I have my doubts about the efficacy of the growing welter of petitions for every possible cause, but at least we can express our concerns. There is now a petition to nvestigate psychiatric research misconduct at the University of Minnesota, my place of work, so I feel an obligation to bring it up.
Dan Markingson was mentally ill and committed suicide almost ten years ago. He was in bad shape and was committed for psychiatric care (he was suffering from violent delusions) when he was recruited into a study by AstraZeneca of anti-psychotic drugs. This was not a good idea; running an experimental clinical trial on patients at serious risk of doing physical harm to themselves and others is not recommended.
In fact, the CAFE study also contained a serious oversight that, if corrected, would have prevented patients like Dan from being enrolled. Like other patients with schizophrenia, patients experiencing their first psychotic episode are at higher risk of killing themselves or other people. For this reason, most studies of antipsychotic drugs specifically bar researchers from recruiting patients at risk of violence or suicide, for fear that they might kill themselves or someone else during the study. Conveniently, however, the CAFE study only prohibited patients at risk of suicide, not homicide. This meant that Dan—who had threatened to slit his mother’s throat, but had not threatened to harm himself—was a legitimate target for recruitment.
He was also signed on by his own consent: the consent of a committed mental patient with serious concerns about his competence, and against the wishes of his mother.
The petition does not assign blame, but only asks for an objective examination by external reviewers. You know there’s a problem when the university’s own bioethicists are supporting the call for investigation.
In 2009, the Minnesota state legislature passed “Dan’s Law,” which prohibits researchers from recruiting a patient under an involuntary commitment order into a psychiatric drug study. Media outlets such as Mother Jones, the St. Paul Pioneer Press, City Pages and Scientific American have published accounts of Dan’s story. His story was also featured in the documentary film, Off Label. In 2010, AstraZeneca, the sponsor of the study in which Dan died, settled federal fraud charges for $520 million, and a University of Minnesota psychiatrist was implicated. Last year, the Minnesota Board of Social Work found serious wrongdoing by the study coordinator for the research study in which Dan died.

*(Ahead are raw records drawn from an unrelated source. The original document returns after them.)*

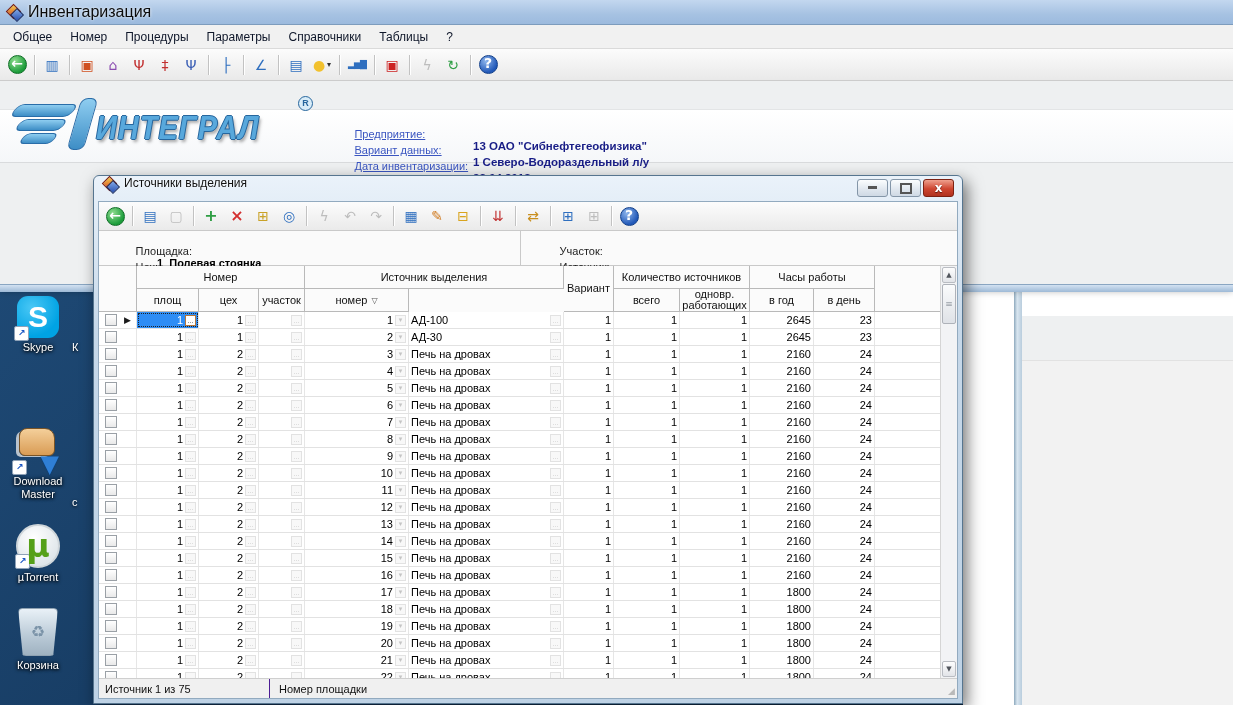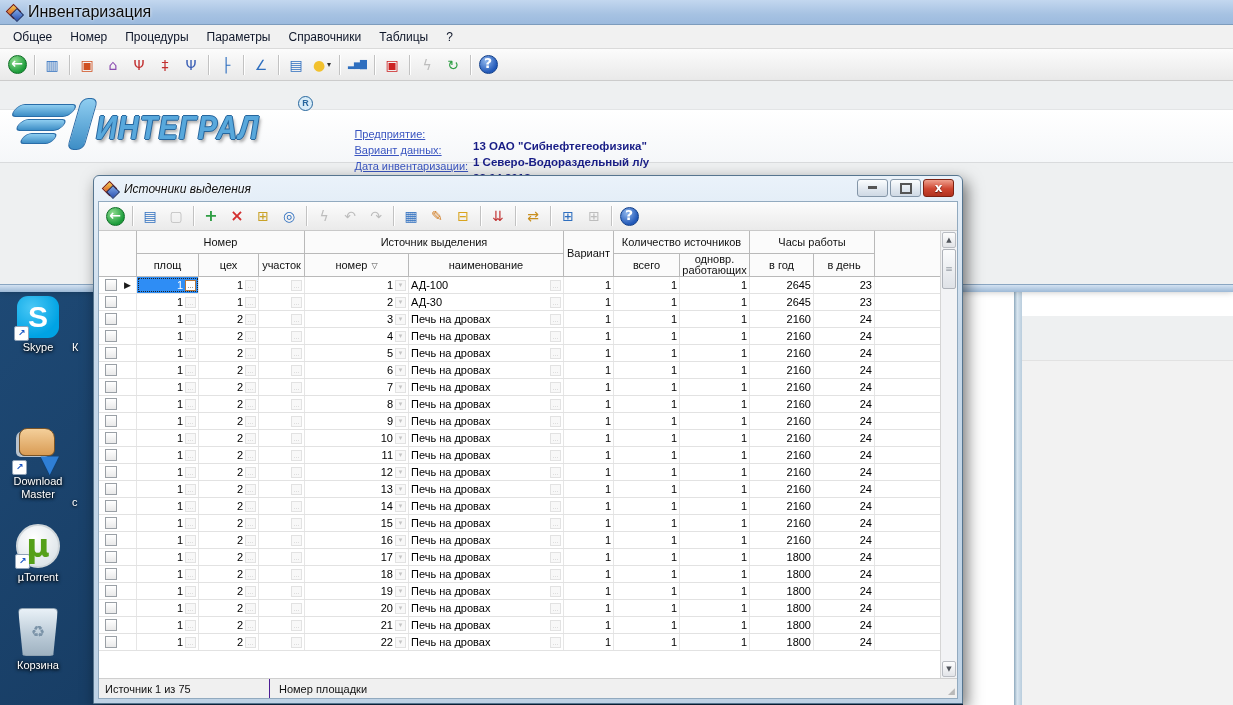--- a/index.html
+++ b/index.html
@@ -95,21 +95,21 @@
   #bg-win .vborder{position:absolute;left:51px;top:0;bottom:0;width:8px;
         background:linear-gradient(90deg,#8ea9bd,#d9e6f0 40%,#b9cddd);}
   #bg-win .b-white{position:absolute;left:59px;right:0;top:0;height:29px;background:#fff;}
   #bg-win .b-gray{position:absolute;left:59px;right:0;top:29px;height:44px;background:#eef0f1;border-bottom:1px solid #e2e2e2;}
   #bg-win .b-rest{position:absolute;left:59px;right:0;top:74px;bottom:0;background:#f2f2f2;}
 
   
   #child-win{position:absolute;left:93px;top:175px;width:870px;height:529px;box-sizing:border-box;
         background:linear-gradient(#eaf2fa,#c6d8e9 30%,#bed2e5);border:1px solid #56758f;
         border-radius:6px 6px 0 0;padding:25px 4px 4px;box-shadow:4px 6px 16px rgba(0,0,0,.55);}
-  .ctitle{position:absolute;left:0;top:0;right:0;height:25px;display:flex;align-items:center;padding-left:8px;font-style:italic;}
+  .ctitle{position:absolute;left:0;top:0;right:0;height:25px;display:flex;align-items:flex-start;padding-left:8px;}
   .ctitle .t{font-size:12px;color:#101010;margin-left:6px;text-shadow:0 0 3px #fff;}
   .winbtns{position:absolute;right:8px;top:3px;display:flex;gap:2px;}
   .wbtn{width:31px;height:18px;border:1px solid #8496a8;border-radius:3px;
         background:linear-gradient(#fbfdfe,#dfe6ee 60%,#cfd9e4);
         font:bold 10px/16px "DejaVu Sans",sans-serif;color:#444;text-align:center;padding:0;}
   .wbtn .bar{display:inline-block;width:9px;height:3px;background:#555;margin-bottom:2px;}
   .wbtn .box{display:inline-block;width:8px;height:7px;border:2px solid #555;margin-top:3px;}
   .wbtn.close{background:linear-gradient(#efa08e,#ce4631 55%,#b03220);border-color:#7c2113;
         color:#fff;font-size:12px;text-shadow:0 1px 1px #5e170c;}
   .ccontent{height:100%;background:#fff;border:1px solid #92aabf;display:flex;flex-direction:column;box-sizing:border-box;}
@@ -372,38 +372,56 @@
           </button>
           <button class="tbtn disabled">
             <span class="glyph" style="color: rgb(184, 184, 184);">⊞</span>
           </button>
           <div class="tsep"></div>
           <button class="tbtn">
             <span class="glyph circle circle-blue">?</span>
           </button>
         </div>
 
+      <div class="context">
+        <div class="vdiv"></div>
+        <div class="cxrow" style="left:6px;top:2px;">
+          <span class="cxl">Площадка:</span>
+          <span class="cxv" style="left:52px;">1  Полевая стоянка</span>
+        </div>
+        <div class="cxrow" style="left:6px;top:18px;">
+          <span class="cxl">Цех:</span>
+          <span class="cxv" style="left:52px;">1  Энергоснабжение</span>
+        </div>
+        <div class="cxrow" style="left:430px;top:2px;">
+          <span class="cxl">Участок:</span>
+          <span class="cxv" style="left:72px;"></span>
+        </div>
+        <div class="cxrow" style="left:430px;top:18px;">
+          <span class="cxl">Источник:</span>
+          <span class="cxv" style="left:72px;">1  АД-100</span>
+        </div>
+      </div>
 
       <div class="table-wrap">
         <div class="thead tgrid">
           <div class="hc" style="grid-row:1/3;grid-column:1;"></div>
           <div class="hc" style="grid-row:1;grid-column:2/5;">Номер</div>
           <div class="hc" style="grid-row:1;grid-column:5/7;">Источник выделения</div>
           <div class="hc" style="grid-row:1/3;grid-column:7;">Вариант</div>
           <div class="hc" style="grid-row:1;grid-column:8/10;">Количество источников</div>
           <div class="hc" style="grid-row:1;grid-column:10/12;">Часы работы</div>
           <div class="hc filler" style="grid-row:1/3;grid-column:12;"></div>
           <div class="hc" style="grid-row:2;grid-column:2;">площ</div>
           <div class="hc" style="grid-row:2;grid-column:3;">цех</div>
           <div class="hc" style="grid-row:2;grid-column:4;">участок</div>
           <div class="hc" style="grid-row:2;grid-column:5;">
             <span>номер</span>
             <span class="sortmark">▽</span>
           </div>
-          <div class="hc" style="grid-row:2;grid-column:6;">наименование</div>
           <div class="hc" style="grid-row:2;grid-column:8;">всего</div>
           <div class="hc" style="grid-row:2;grid-column:9;">одновр. работающих</div>
           <div class="hc" style="grid-row:2;grid-column:10;">в год</div>
           <div class="hc" style="grid-row:2;grid-column:11;">в день</div>
         </div>
         <div class="tbody" id="tbody">
             <div class="trow tgrid">
               <div class="tc">
                 <span class="cb"></span>
                 <span class="tri glyph">▶</span>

More recently, evidence of fraud and serious privacy violations in psychiatric studies at the university have emerged. It is possible that other research subjects have died or suffered serious injuries, or that they have been mistreated in other ways. Bioethicists at the University of Minnesota itself have called for an external investigation, yet the university still refuses.
I signed it. I’d like to recommend that more people sign it.
Another scary aspect of this is the possible abuse of science. There’s some funny stuff going on in clinical trials…
A 2006 study in The American Journal of Psychiatry, which looked at 32 head-to-head trials of atypicals, found that 90 percent of them came out positively for whichever company had designed and financed the trial. This startling result was not a matter of selective publication. The companies had simply designed the studies in a way that virtually ensured their own drugs would come out ahead—for instance, by dosing the competing drugs too low to be effective, or so high that they would produce damaging side effects. Much of this manipulation came from biased statistical analyses and rigged trial designs of such complexity that outside reviewers were unable to spot them. As Dr. Richard Smith, the former editor of the British Medical Journal, has pointed out, “The companies seem to get the results they want not by fiddling the results, which would be far too crude and possibly detectable by peer review, but rather by asking the ‘right’ questions.
I’ve been reading Goldacre’s Bad Pharma: How Drug Companies Mislead Doctors and Harm Patients. There really are grounds for more global concern.